== Problem to solve ==
Gather every line in the records below that contains the word "Frequency".

:::::

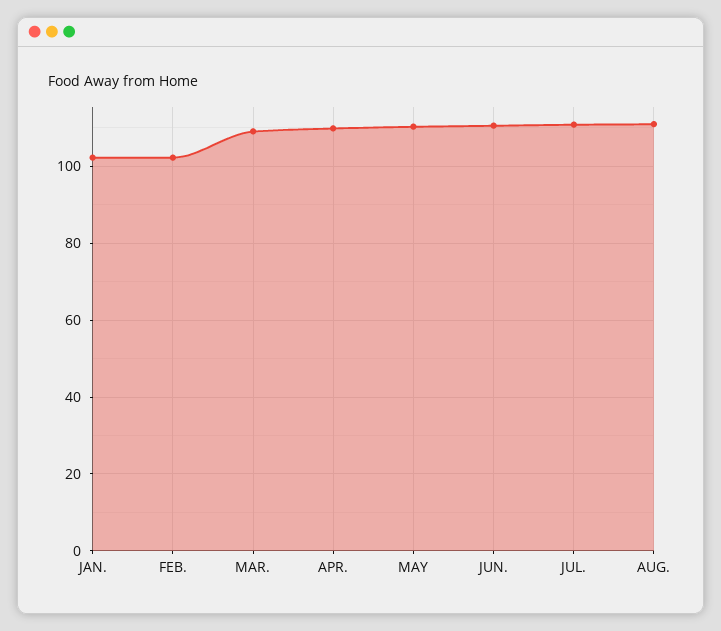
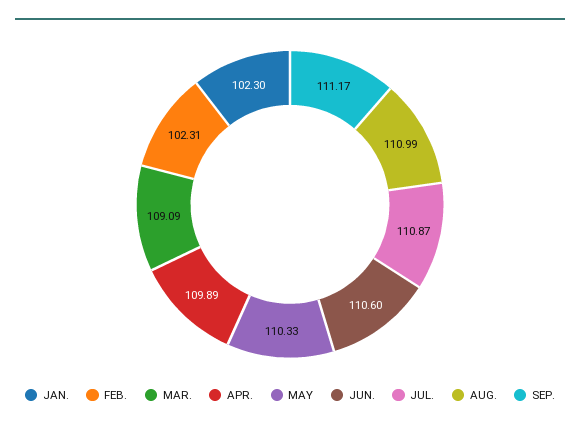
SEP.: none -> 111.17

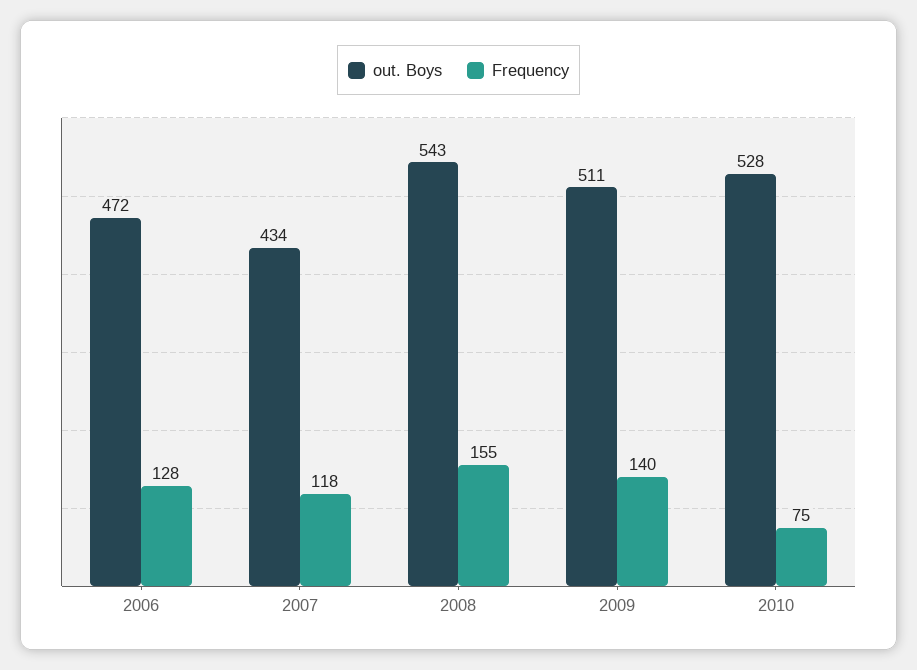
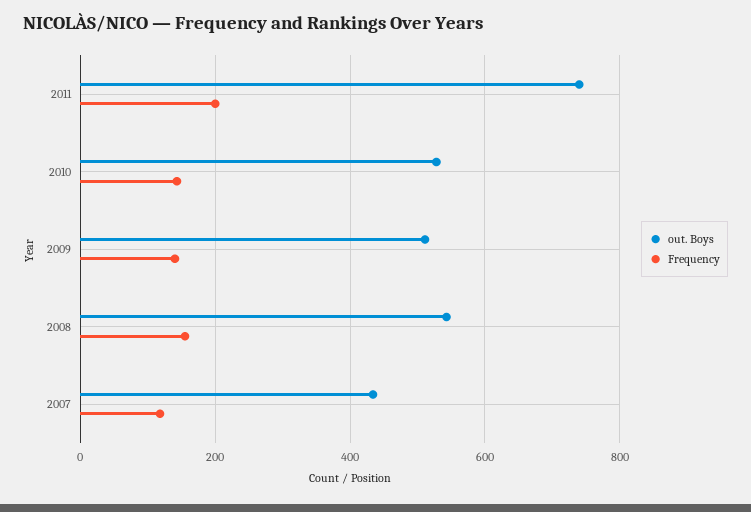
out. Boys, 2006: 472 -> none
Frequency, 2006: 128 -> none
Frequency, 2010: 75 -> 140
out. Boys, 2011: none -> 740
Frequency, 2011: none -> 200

:::::

== Solution to this task ==
Frequency, 2006: 128 -> none
Frequency, 2010: 75 -> 140
Frequency, 2011: none -> 200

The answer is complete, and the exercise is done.